Pero, incluso antes de ser un problema para llegar al otro, el habla rudimentaria es portadora de un pensar rudimentario. Y por eso es que estamos ante un fracaso monumental de la educación peruana: las limitaciones para expresarnos revelan las limitaciones para razonar. Once años de colegio diario y, a menudo, varios años más de universidad no cultivaron la aptitud para expresarse y, tras ella, la capacidad para pensar. La forma en la cual la mayor parte de los peruanos desenvuelve “su castellano” delata una elaboración tosca, poco elaborada, del pensamiento. Es eso lo que aparece no solo en la calle sino en los medios de comunicación, incluida la prensa escrita.
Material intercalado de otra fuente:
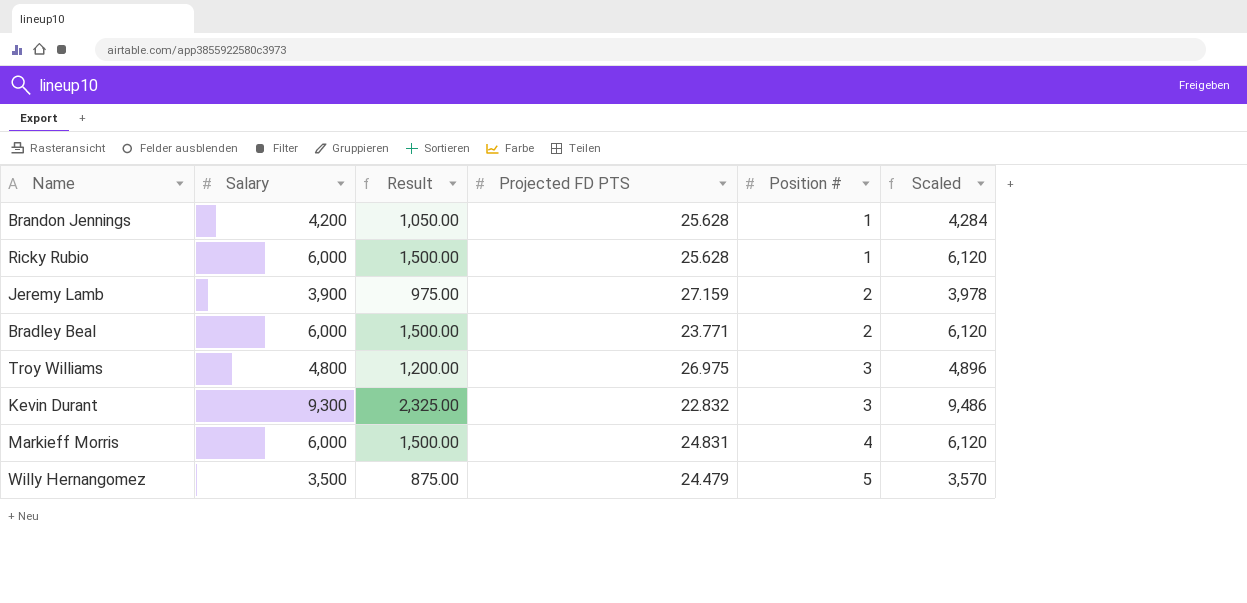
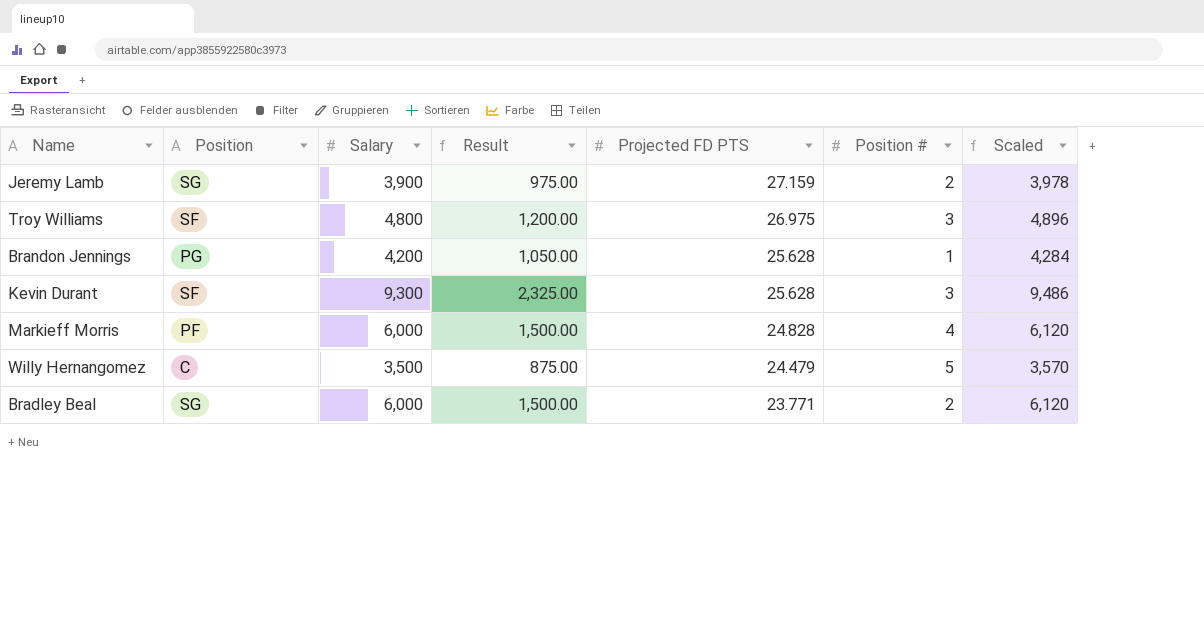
row order: Position # ascending -> Projected FD PTS descending
column Position | position: none -> 2
row Ricky Rubio: 6,000 | 1,500.00 | 25.628 | 1 | 6,120 -> none
Kevin Durant | Projected FD PTS: 22.832 -> 25.628
Markieff Morris | Projected FD PTS: 24.831 -> 24.828

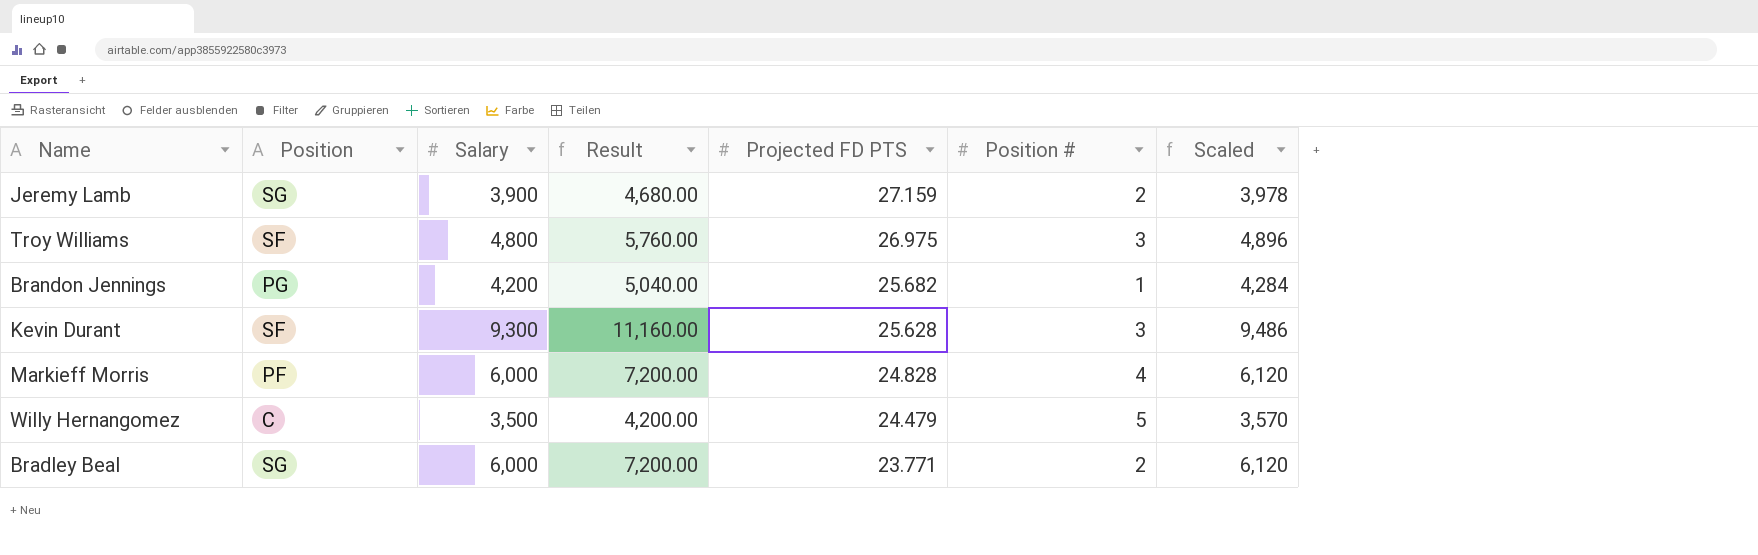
column Result | formula: [Salary] * 0.25 -> [Salary] * 1.2
Brandon Jennings | Projected FD PTS: 25.628 -> 25.682

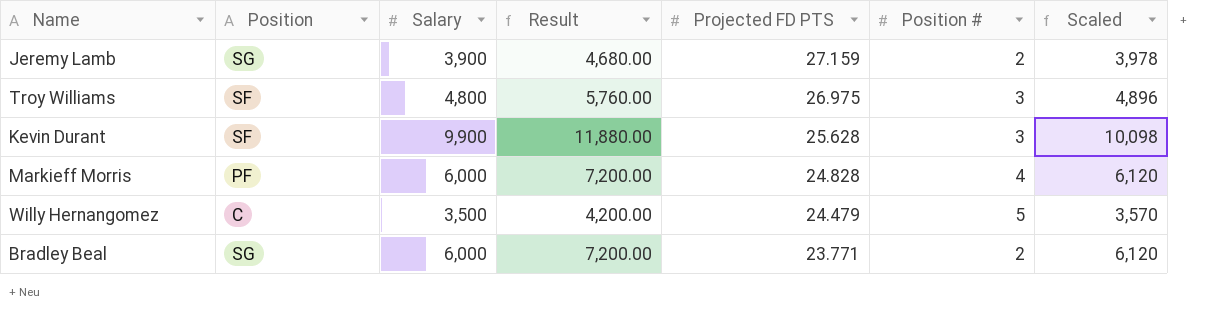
row Brandon Jennings: PG | 4,200 | 5,040.00 | 25.682 | 1 | 4,284 -> none
Kevin Durant | Salary: 9,300 -> 9,900
Kevin Durant | Result: 11,160.00 -> 11,880.00
Kevin Durant | Scaled: 9,486 -> 10,098

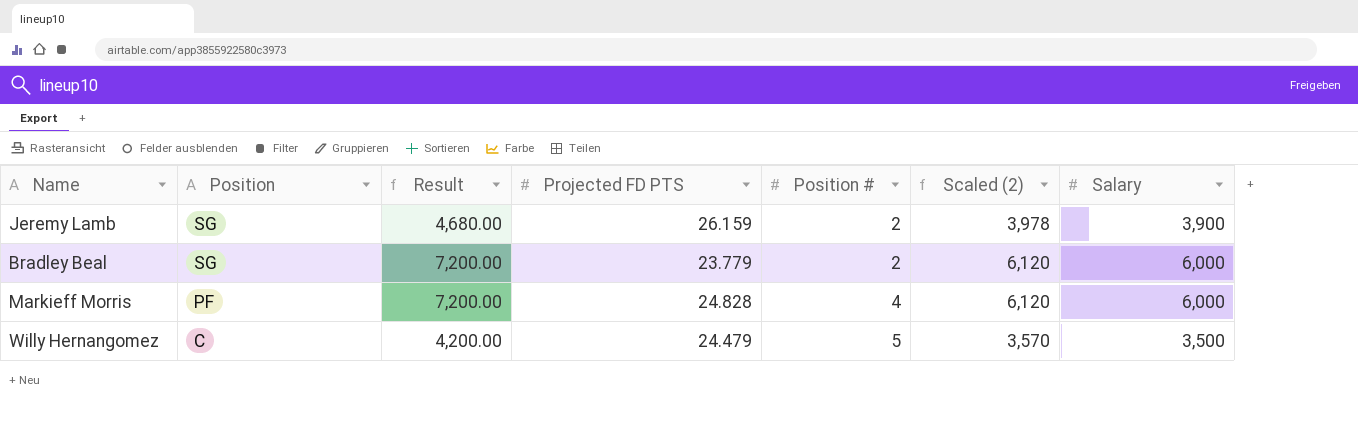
row order: Projected FD PTS descending -> Position descending
column name: Scaled -> Scaled (2)
column Salary | position: 3 -> 7
row Troy Williams: SF | 4,800 | 5,760.00 | 26.975 | 3 | 4,896 -> none
row Kevin Durant: SF | 9,900 | 11,880.00 | 25.628 | 3 | 10,098 -> none
Jeremy Lamb | Projected FD PTS: 27.159 -> 26.159
Bradley Beal | Projected FD PTS: 23.771 -> 23.779

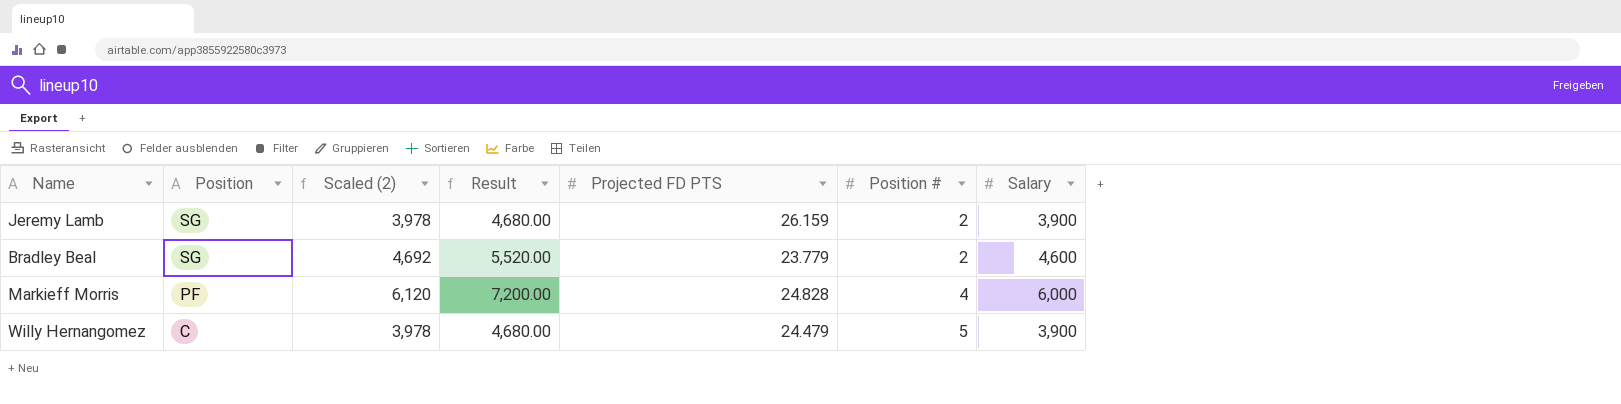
column Scaled (2) | position: 6 -> 3
Bradley Beal | Scaled (2): 6,120 -> 4,692
Bradley Beal | Result: 7,200.00 -> 5,520.00
Bradley Beal | Salary: 6,000 -> 4,600
Willy Hernangomez | Scaled (2): 3,570 -> 3,978
Willy Hernangomez | Result: 4,200.00 -> 4,680.00
Willy Hernangomez | Salary: 3,500 -> 3,900

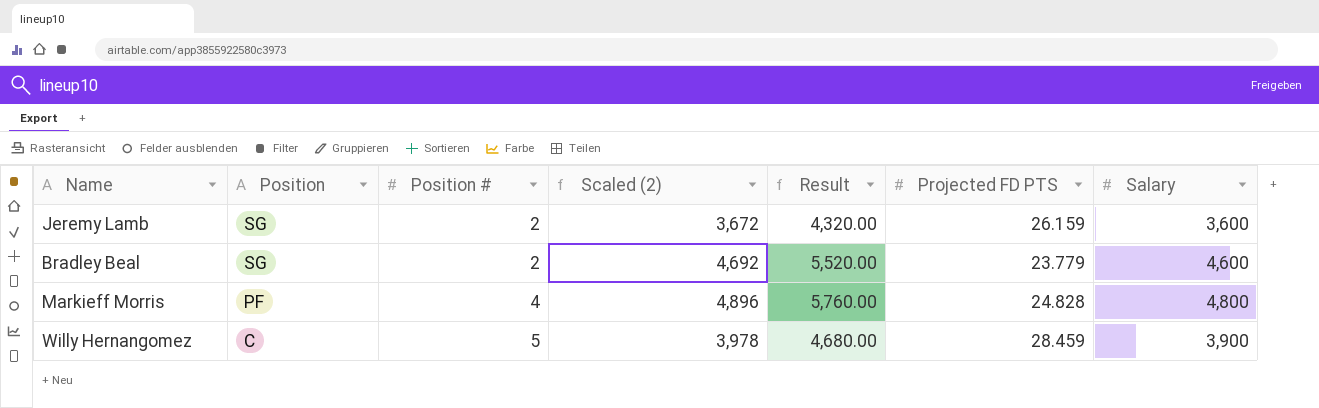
column Position # | position: 6 -> 3
Jeremy Lamb | Scaled (2): 3,978 -> 3,672
Jeremy Lamb | Result: 4,680.00 -> 4,320.00
Jeremy Lamb | Salary: 3,900 -> 3,600
Markieff Morris | Scaled (2): 6,120 -> 4,896
Markieff Morris | Result: 7,200.00 -> 5,760.00
Markieff Morris | Salary: 6,000 -> 4,800
Willy Hernangomez | Projected FD PTS: 24.479 -> 28.459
“Escribir es una forma de conocimiento”, sentenció Julio Ramón Ribeyro. Cuando escribimos, más que cuando hablamos, el producto no es algo que ya habitaba dentro de nosotros y que, simplemente, ponemos en negro sobre blanco. Escribir es una tarea similar a la del artista que da forma a algo que tenía como intuición pero que solo alcanza un perfil exacto al ejecutar la obra.

Con el habla ocurre algo semejante, aunque en un nivel menos elaborado. Al dirigirnos a otros, formulamos nuestro pensamiento; ante la necesidad de hacernos entender por el interlocutor, organizamos (o no) aquello que “tenemos en la cabeza”. El habla culta no consiste en cierto nivel de refinamiento en expresiones o giros, del cual la huachafería nacional se sirve para impresionar al interlocutor. El hablar y el escribir cultos requieren cierta exquisitez en la capacidad de expresarse a través del lenguaje, que muestra un nivel de excelencia en el razonamiento.
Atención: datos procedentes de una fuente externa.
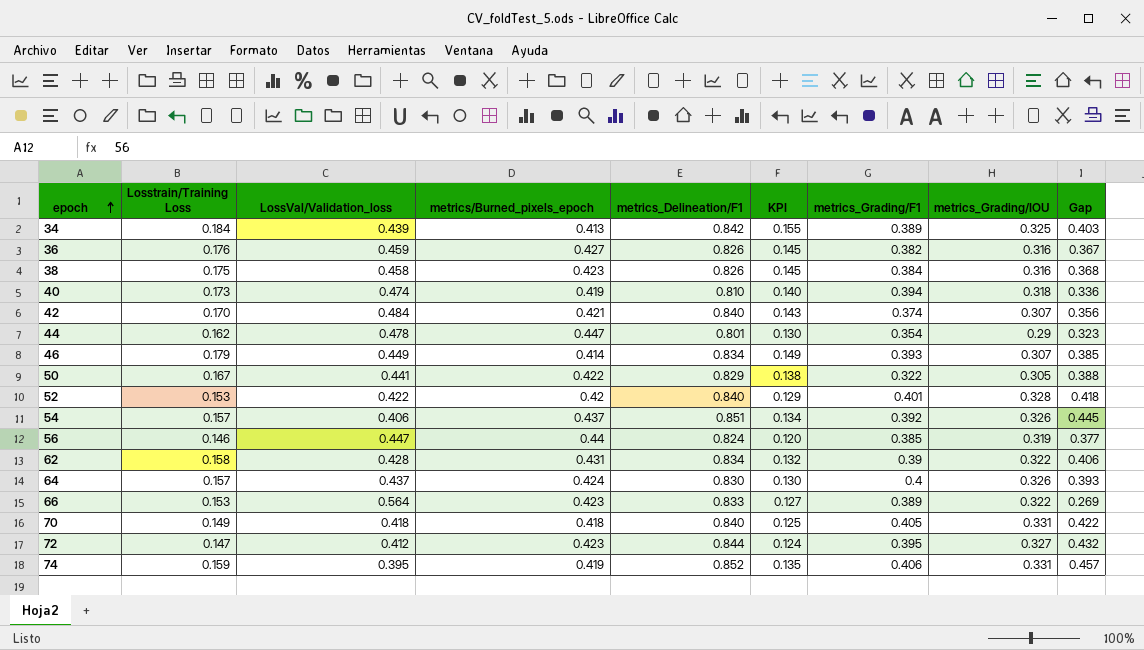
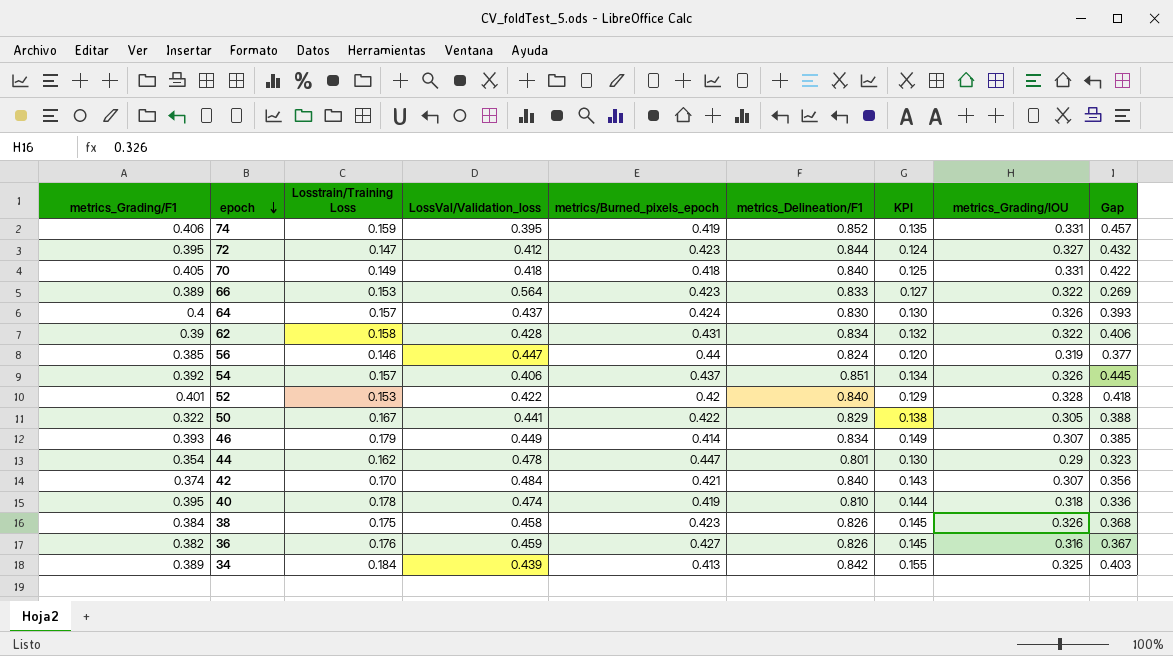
row order: epoch ascending -> epoch descending
column metrics_Grading/F1 | position: 7 -> 1
40 | metrics_Grading/F1: 0.394 -> 0.395
40 | Losstrain/Training Loss: 0.173 -> 0.178
40 | KPI: 0.140 -> 0.144
38 | metrics_Grading/IOU: 0.316 -> 0.326

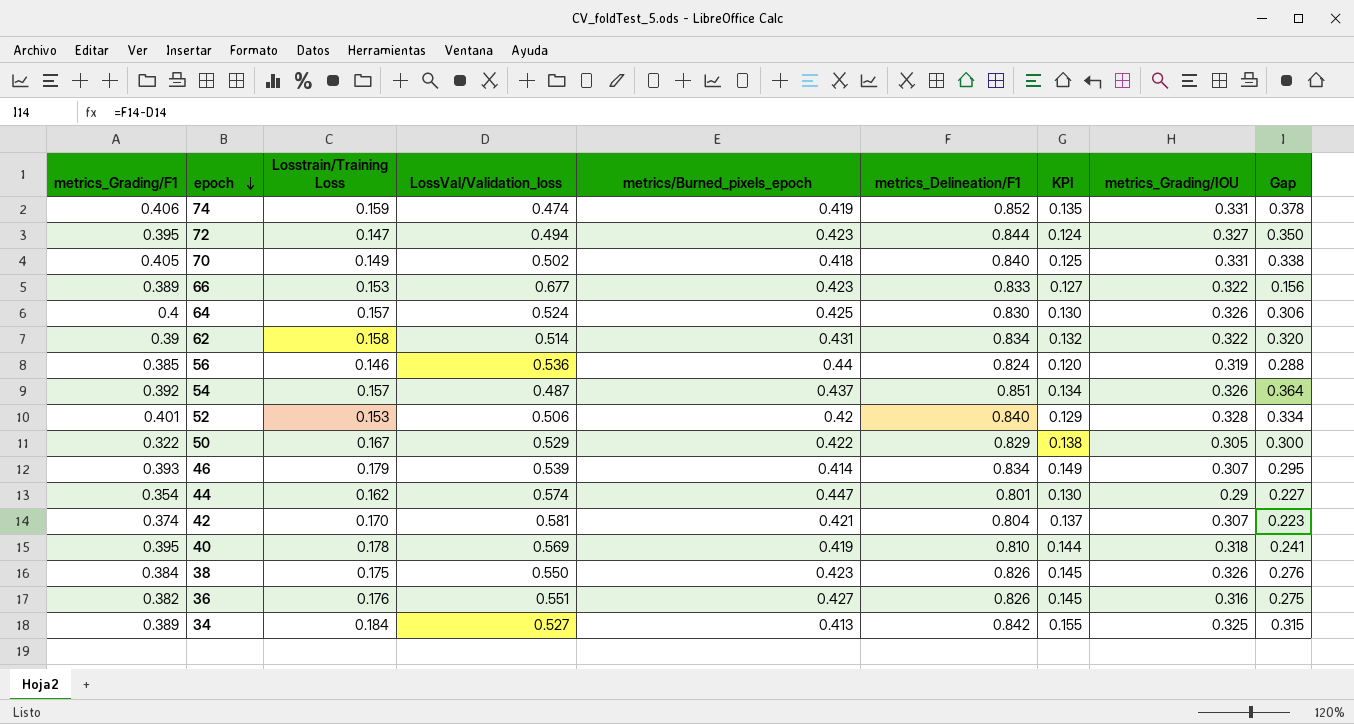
74 | LossVal/Validation_loss: 0.395 -> 0.474
74 | Gap: 0.457 -> 0.378
72 | LossVal/Validation_loss: 0.412 -> 0.494
72 | Gap: 0.432 -> 0.350
70 | LossVal/Validation_loss: 0.418 -> 0.502
70 | Gap: 0.422 -> 0.338
66 | LossVal/Validation_loss: 0.564 -> 0.677
66 | Gap: 0.269 -> 0.156
64 | LossVal/Validation_loss: 0.437 -> 0.524
64 | metrics/Burned_pixels_epoch: 0.424 -> 0.425
64 | Gap: 0.393 -> 0.306
62 | LossVal/Validation_loss: 0.428 -> 0.514
62 | Gap: 0.406 -> 0.320
56 | LossVal/Validation_loss: 0.447 -> 0.536
56 | Gap: 0.377 -> 0.288
54 | LossVal/Validation_loss: 0.406 -> 0.487
54 | Gap: 0.445 -> 0.364
52 | LossVal/Validation_loss: 0.422 -> 0.506
52 | Gap: 0.418 -> 0.334
50 | LossVal/Validation_loss: 0.441 -> 0.529
50 | Gap: 0.388 -> 0.300
46 | LossVal/Validation_loss: 0.449 -> 0.539
46 | Gap: 0.385 -> 0.295
44 | LossVal/Validation_loss: 0.478 -> 0.574
44 | Gap: 0.323 -> 0.227
42 | LossVal/Validation_loss: 0.484 -> 0.581
42 | metrics_Delineation/F1: 0.840 -> 0.804
42 | KPI: 0.143 -> 0.137
42 | Gap: 0.356 -> 0.223
40 | LossVal/Validation_loss: 0.474 -> 0.569
40 | Gap: 0.336 -> 0.241
38 | LossVal/Validation_loss: 0.458 -> 0.550
38 | Gap: 0.368 -> 0.276
36 | LossVal/Validation_loss: 0.459 -> 0.551
36 | Gap: 0.367 -> 0.275
34 | LossVal/Validation_loss: 0.439 -> 0.527
34 | Gap: 0.403 -> 0.315

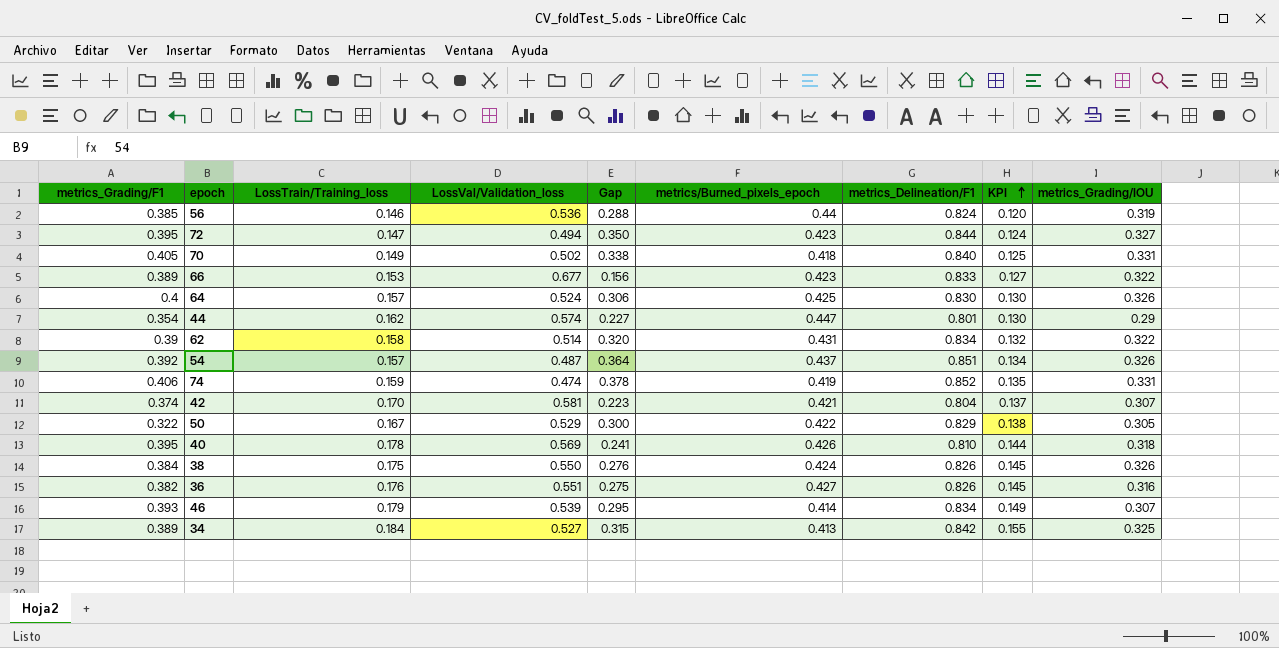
row order: epoch descending -> KPI ascending
column name: Losstrain/Training Loss -> LossTrain/Training_loss
column Gap | position: 9 -> 5
row 52: 0.401 | 0.153 | 0.506 | 0.42 | 0.840 | 0.129 | 0.328 | 0.334 -> none
40 | metrics/Burned_pixels_epoch: 0.419 -> 0.426
38 | metrics/Burned_pixels_epoch: 0.423 -> 0.424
Ciertamente, el peruano de hoy está muy lejos de eso y, en una importante medida, no es culpable de ello. Diversos factores han llevado a la población a los “muchos castellanos”. Pero enfrentar el problema –desde la escuela a la que confiamos niños y jóvenes, por supuesto, pero también en los medios de comunicación que educan o maleducan durante toda la vida– no puede sostenerse sobre la pretensión de que esas formas en las que los peruanos usan el castellano deban ser reivindicadas como un valor.